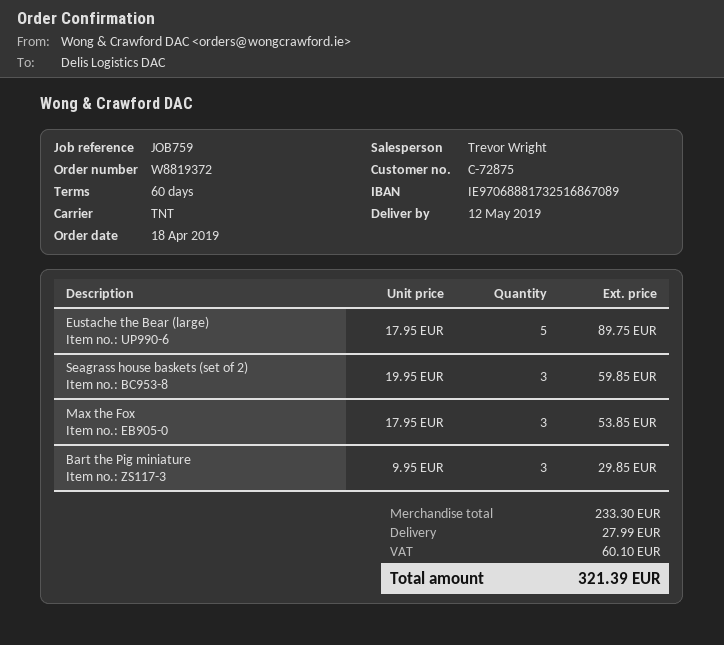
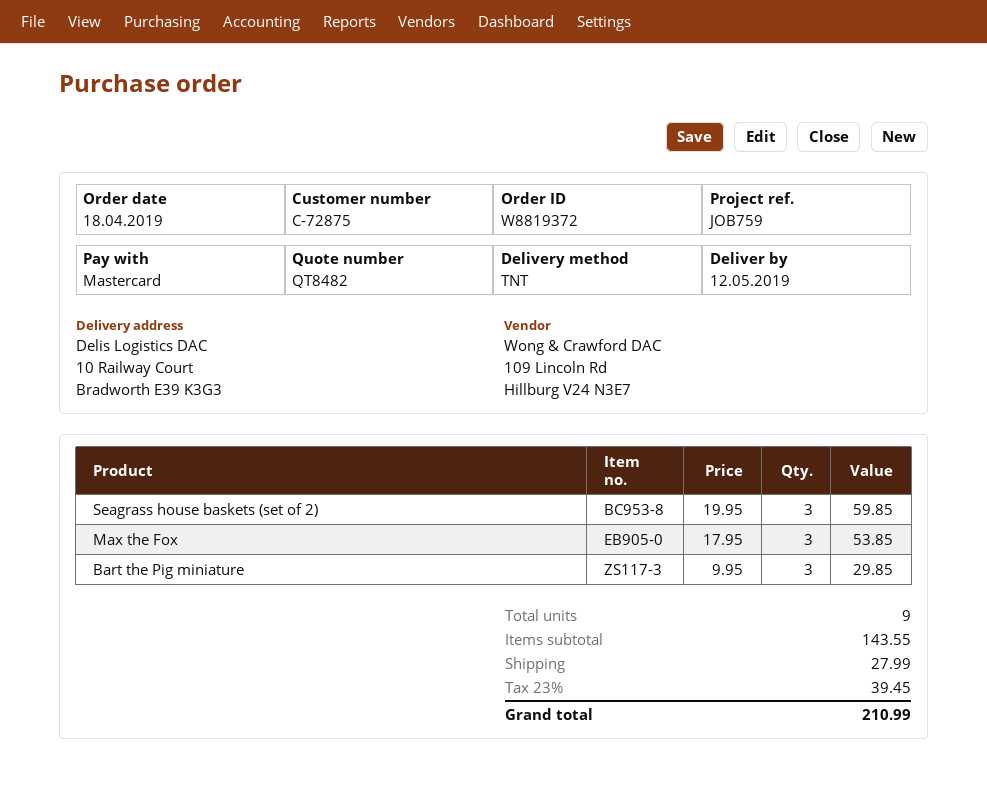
Eustache the Bear (large): 5 x 17.95 = 89.75 -> none
subtotal: 233.30 -> 143.55
tax: 60.10 -> 39.45
total: 321.39 -> 210.99

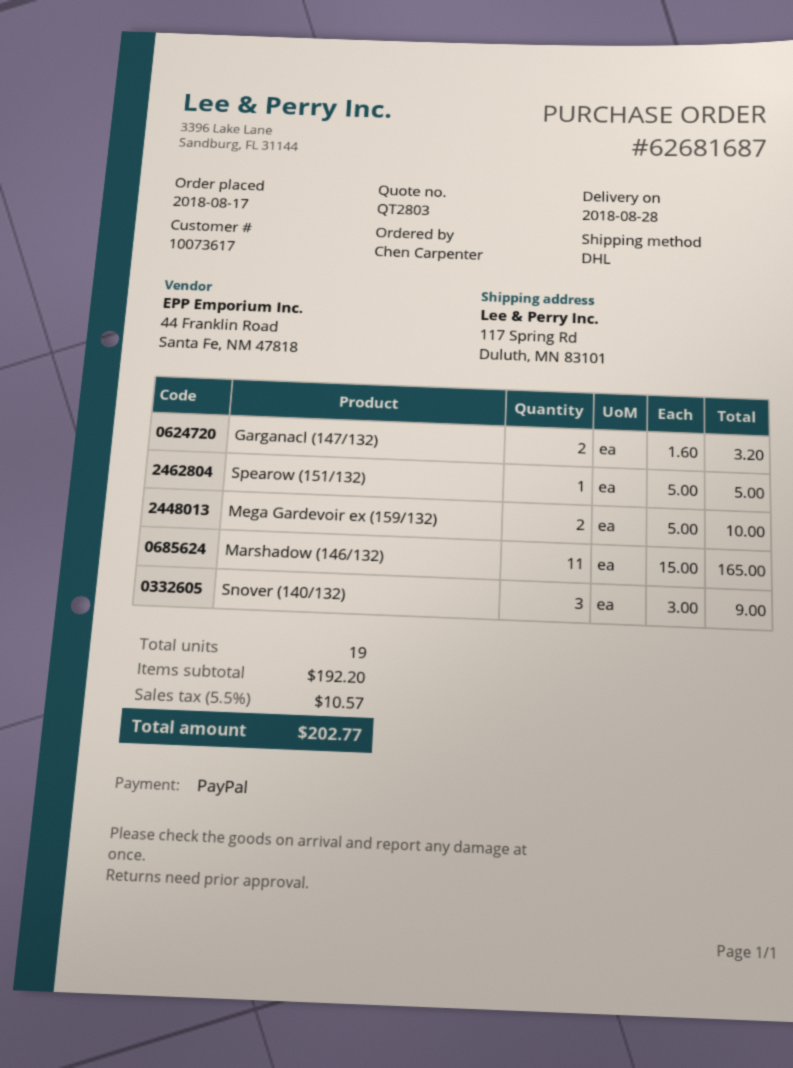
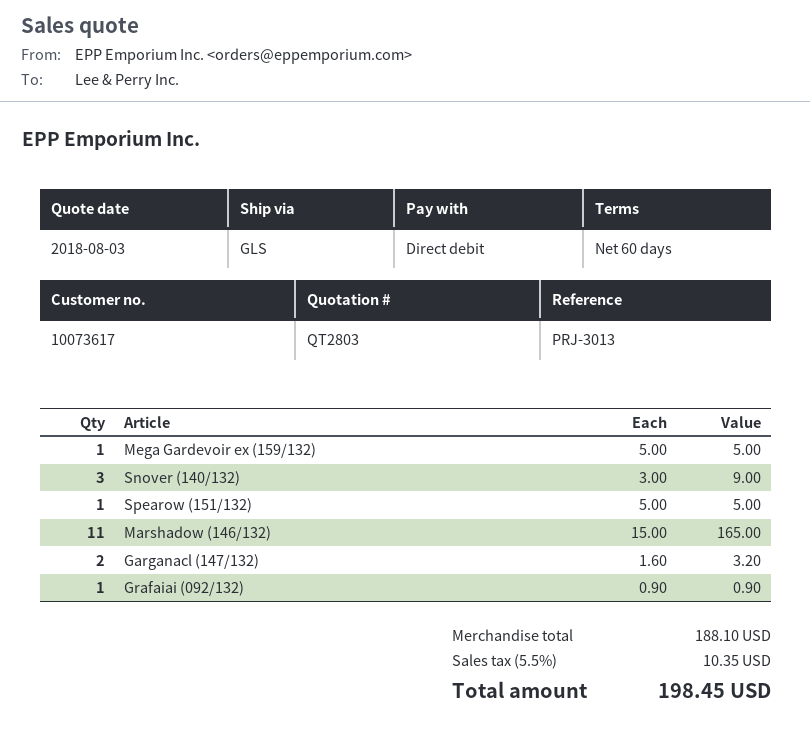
payment method: PayPal -> direct debit
shipping method: DHL -> GLS
Mega Gardevoir ex (159/132): 2 x 5.00 = 10.00 -> 1 x 5.00 = 5.00
Grafaiai (092/132): none -> 1 x 0.90 = 0.90
subtotal: 192.20 -> 188.10
tax: 5.5% = 10.57 -> 5.5% = 10.35
total: 202.77 -> 198.45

* Task instructions: From the first line of the entries above down to the line holding "Mega Gardevoir ex", quote each line exactly and nothing else, skipping pictures.

* Output for this task:
Eustache the Bear (large): 5 x 17.95 = 89.75 -> none
subtotal: 233.30 -> 143.55
tax: 60.10 -> 39.45
total: 321.39 -> 210.99

payment method: PayPal -> direct debit
shipping method: DHL -> GLS
Mega Gardevoir ex (159/132): 2 x 5.00 = 10.00 -> 1 x 5.00 = 5.00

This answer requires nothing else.